# Problem statement
Omit all pictures. Reproduce exactly the lines from the first line of the records below through the line with "- 2024.5 - 2024.9".
── Data supplied
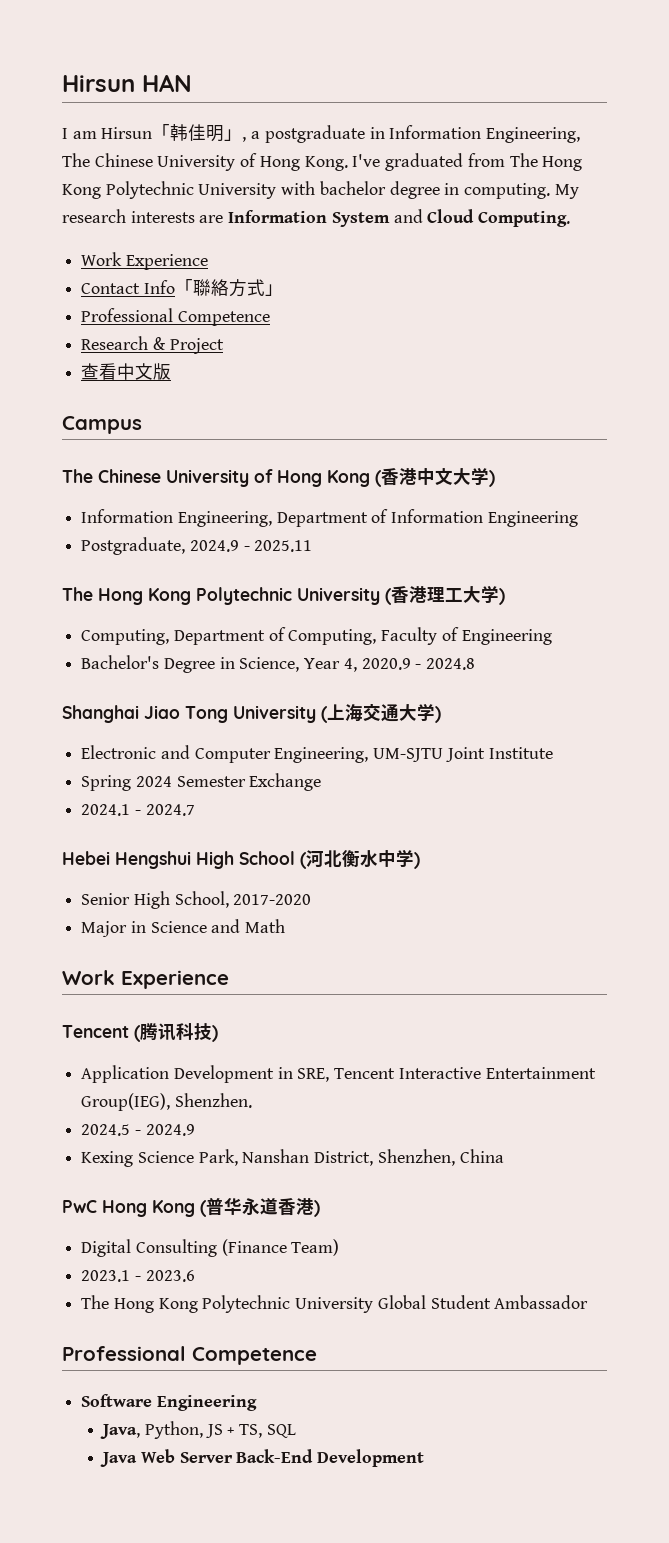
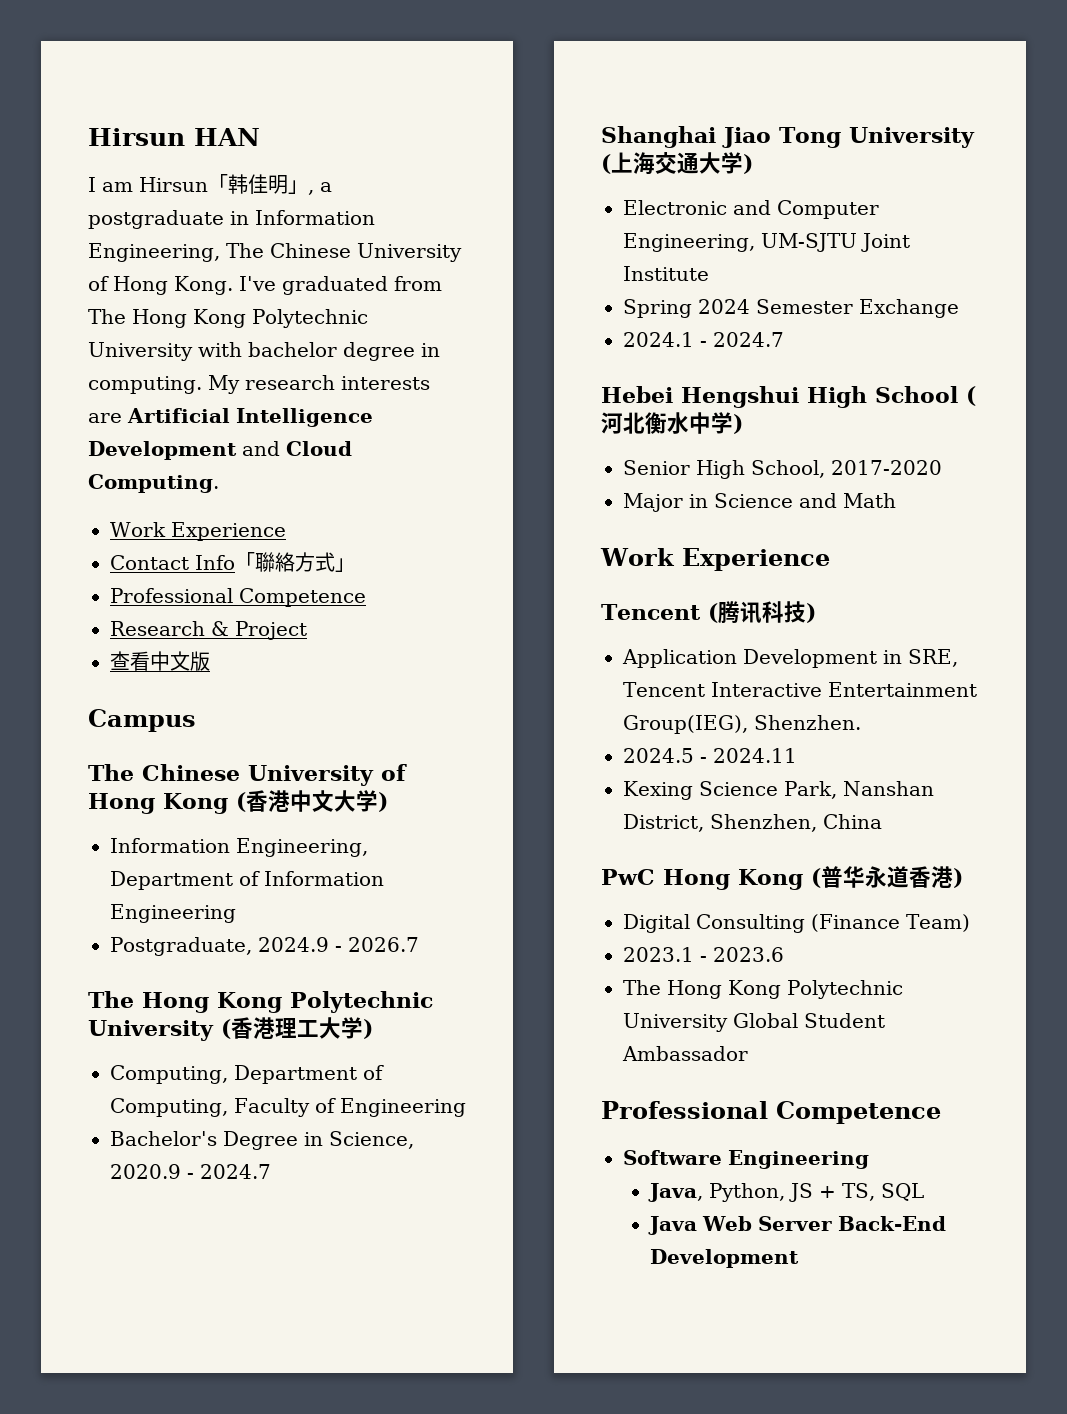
- My research interests are Information System and Cloud Computing.
+ My research interests are Artificial Intelligence Development and Cloud Computing.
- Postgraduate, 2024.9 - 2025.11
+ Postgraduate, 2024.9 - 2026.7
- Bachelor's Degree in Science, Year 4, 2020.9 - 2024.8
+ Bachelor's Degree in Science, 2020.9 - 2024.7
- 2024.5 - 2024.9
+ 2024.5 - 2024.11

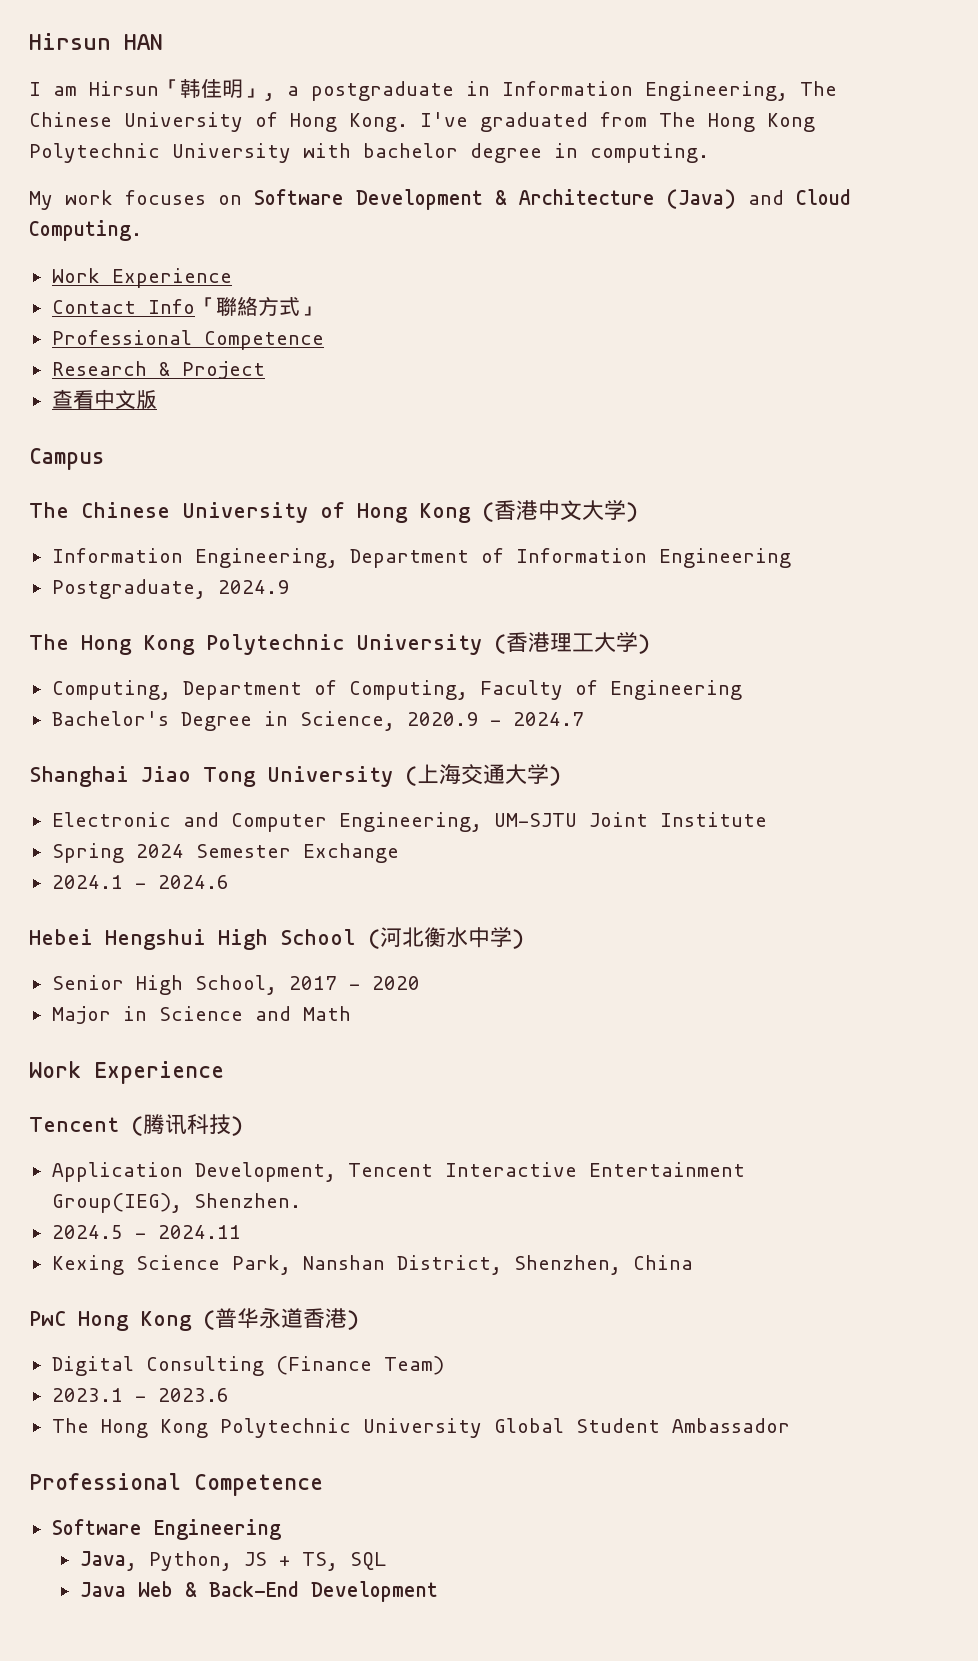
- I've graduated from The Hong Kong Polytechnic University with bachelor degree in computing. My research interests are Artificial Intelligence Development and Cloud Computing.
+ I've graduated from The Hong Kong Polytechnic University with bachelor degree in computing.
+ My work focuses on Software Development & Architecture (Java) and Cloud Computing.
- Postgraduate, 2024.9 - 2026.7
+ Postgraduate, 2024.9
- 2024.1 - 2024.7
+ 2024.1 - 2024.6
- Senior High School, 2017-2020
+ Senior High School, 2017 - 2020
- Application Development in SRE, Tencent Interactive Entertainment Group(IEG), Shenzhen.
+ Application Development, Tencent Interactive Entertainment Group(IEG), Shenzhen.
- Java Web Server Back-End Development
+ Java Web & Back-End Development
────
# Your solution
- My research interests are Information System and Cloud Computing.
+ My research interests are Artificial Intelligence Development and Cloud Computing.
- Postgraduate, 2024.9 - 2025.11
+ Postgraduate, 2024.9 - 2026.7
- Bachelor's Degree in Science, Year 4, 2020.9 - 2024.8
+ Bachelor's Degree in Science, 2020.9 - 2024.7
- 2024.5 - 2024.9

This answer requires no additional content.